→ **DATA SUPPLIED**:
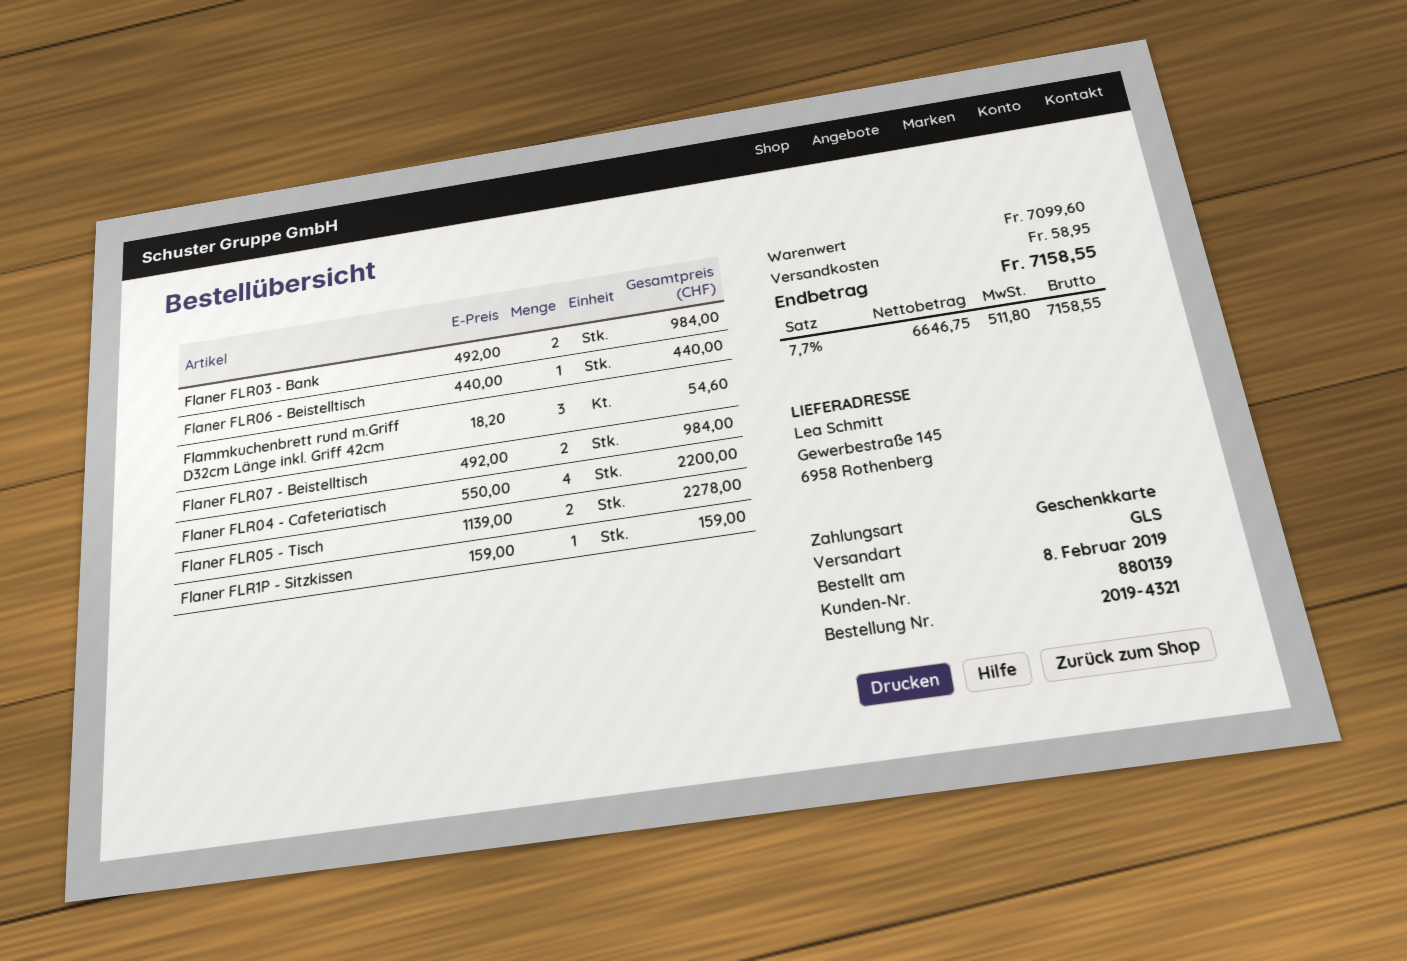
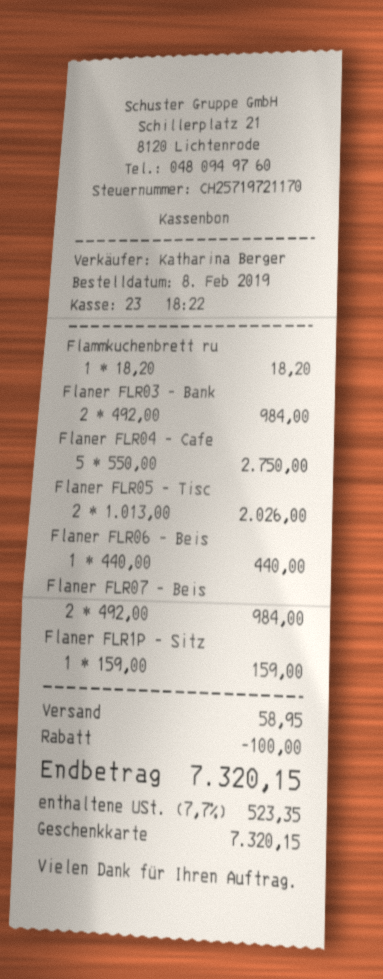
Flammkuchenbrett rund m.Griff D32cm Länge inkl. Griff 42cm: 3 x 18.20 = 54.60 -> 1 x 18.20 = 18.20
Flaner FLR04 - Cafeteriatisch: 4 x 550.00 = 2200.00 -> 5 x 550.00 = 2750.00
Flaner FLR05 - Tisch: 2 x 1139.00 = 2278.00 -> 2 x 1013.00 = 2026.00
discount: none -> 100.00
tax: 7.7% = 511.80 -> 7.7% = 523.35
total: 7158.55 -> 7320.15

--

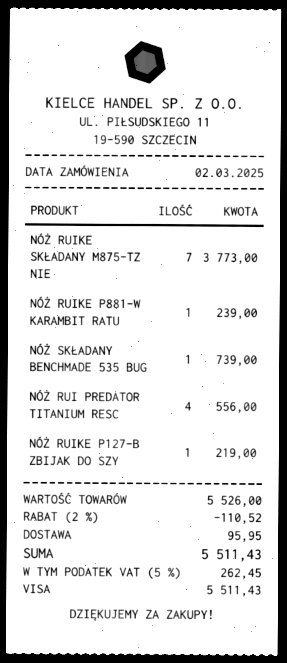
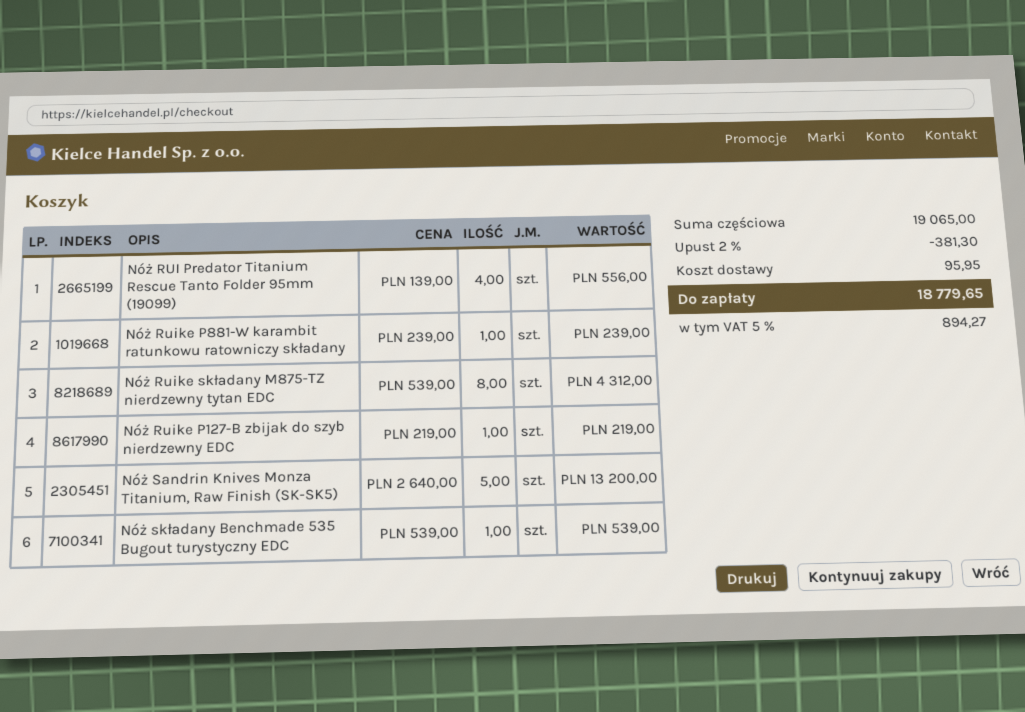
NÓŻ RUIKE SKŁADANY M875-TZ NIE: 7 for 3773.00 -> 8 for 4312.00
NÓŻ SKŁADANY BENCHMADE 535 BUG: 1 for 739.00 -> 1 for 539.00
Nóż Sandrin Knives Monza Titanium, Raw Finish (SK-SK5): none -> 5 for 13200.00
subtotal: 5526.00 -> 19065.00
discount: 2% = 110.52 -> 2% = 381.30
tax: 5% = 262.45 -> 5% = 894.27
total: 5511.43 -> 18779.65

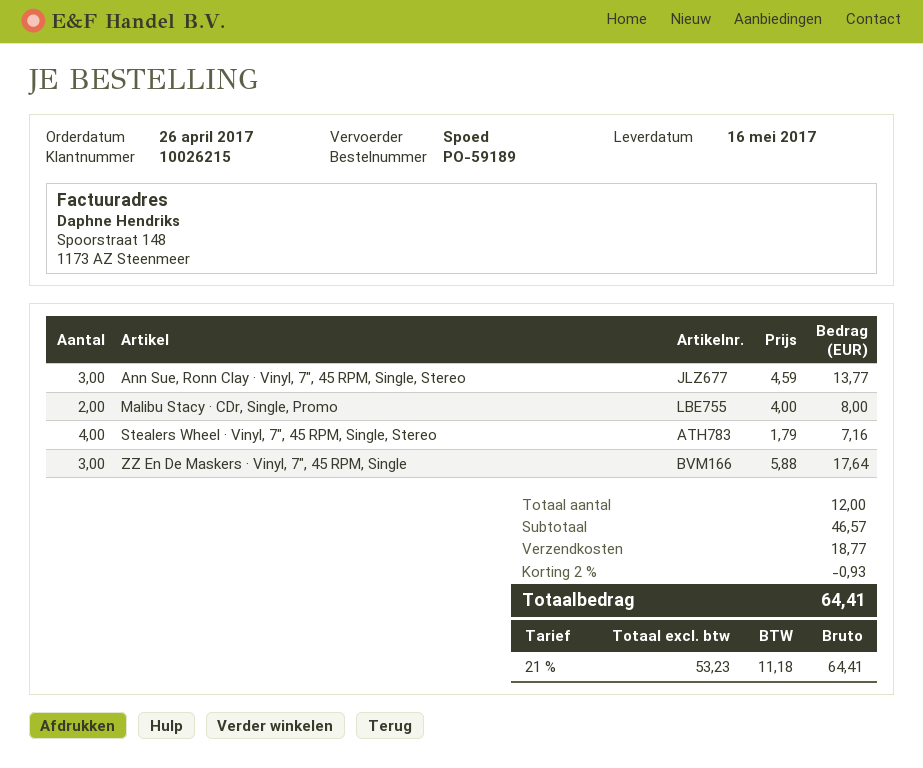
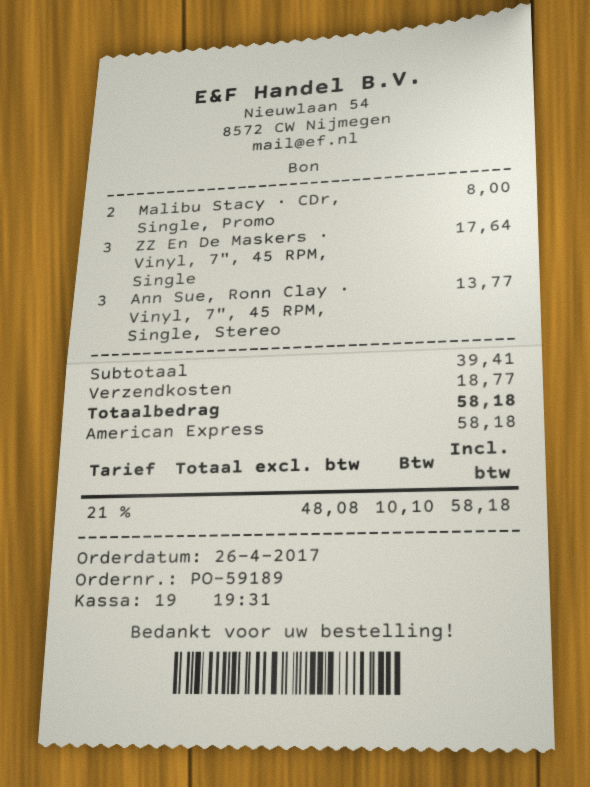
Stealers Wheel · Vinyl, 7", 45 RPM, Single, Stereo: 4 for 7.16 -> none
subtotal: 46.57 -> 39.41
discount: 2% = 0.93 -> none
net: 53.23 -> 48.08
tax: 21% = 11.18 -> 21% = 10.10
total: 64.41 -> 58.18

* * *

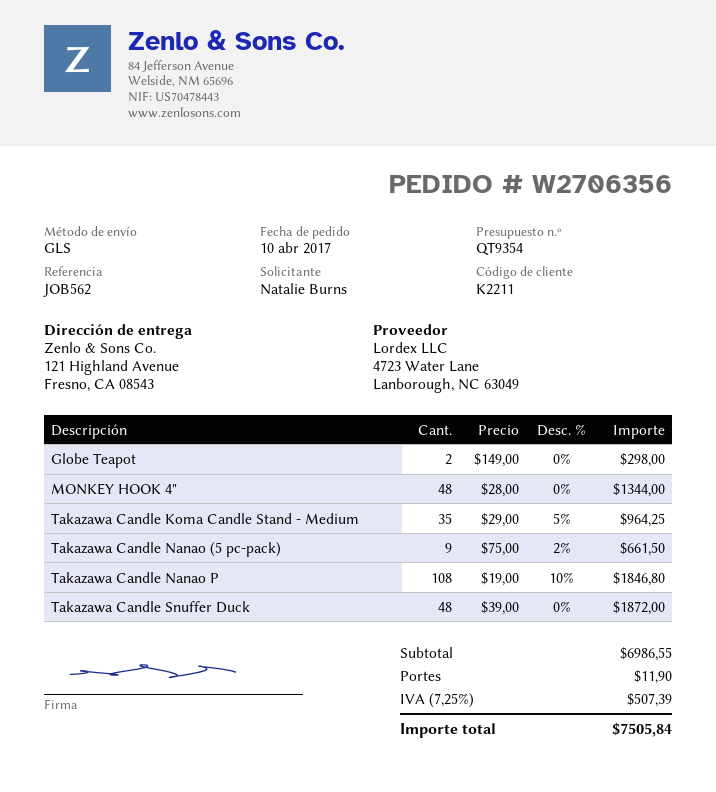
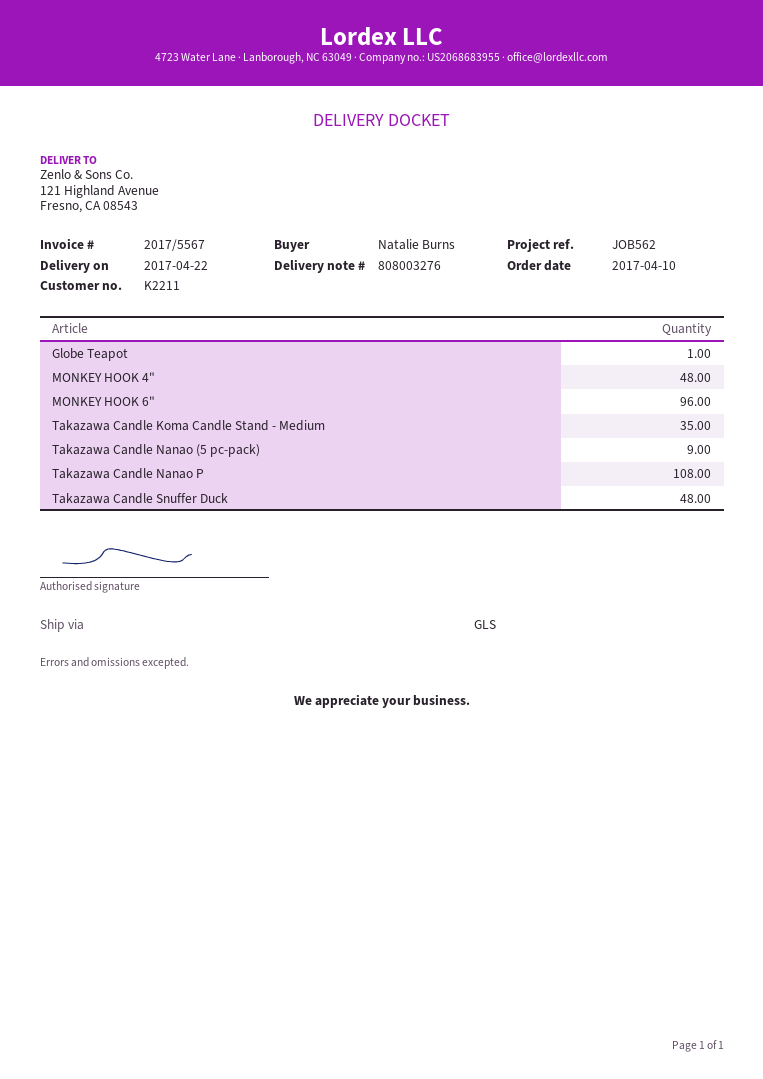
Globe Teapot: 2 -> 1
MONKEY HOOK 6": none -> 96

→ **WORK TASK**: With the pictures omitted, print the lines above exactly, beginning at the line with "total: 5511.43 -> 18779.65" and going on through the line with "total: 64.41 -> 58.18".

→ **EXERCISE ANSWER**:
total: 5511.43 -> 18779.65

Stealers Wheel · Vinyl, 7", 45 RPM, Single, Stereo: 4 for 7.16 -> none
subtotal: 46.57 -> 39.41
discount: 2% = 0.93 -> none
net: 53.23 -> 48.08
tax: 21% = 11.18 -> 21% = 10.10
total: 64.41 -> 58.18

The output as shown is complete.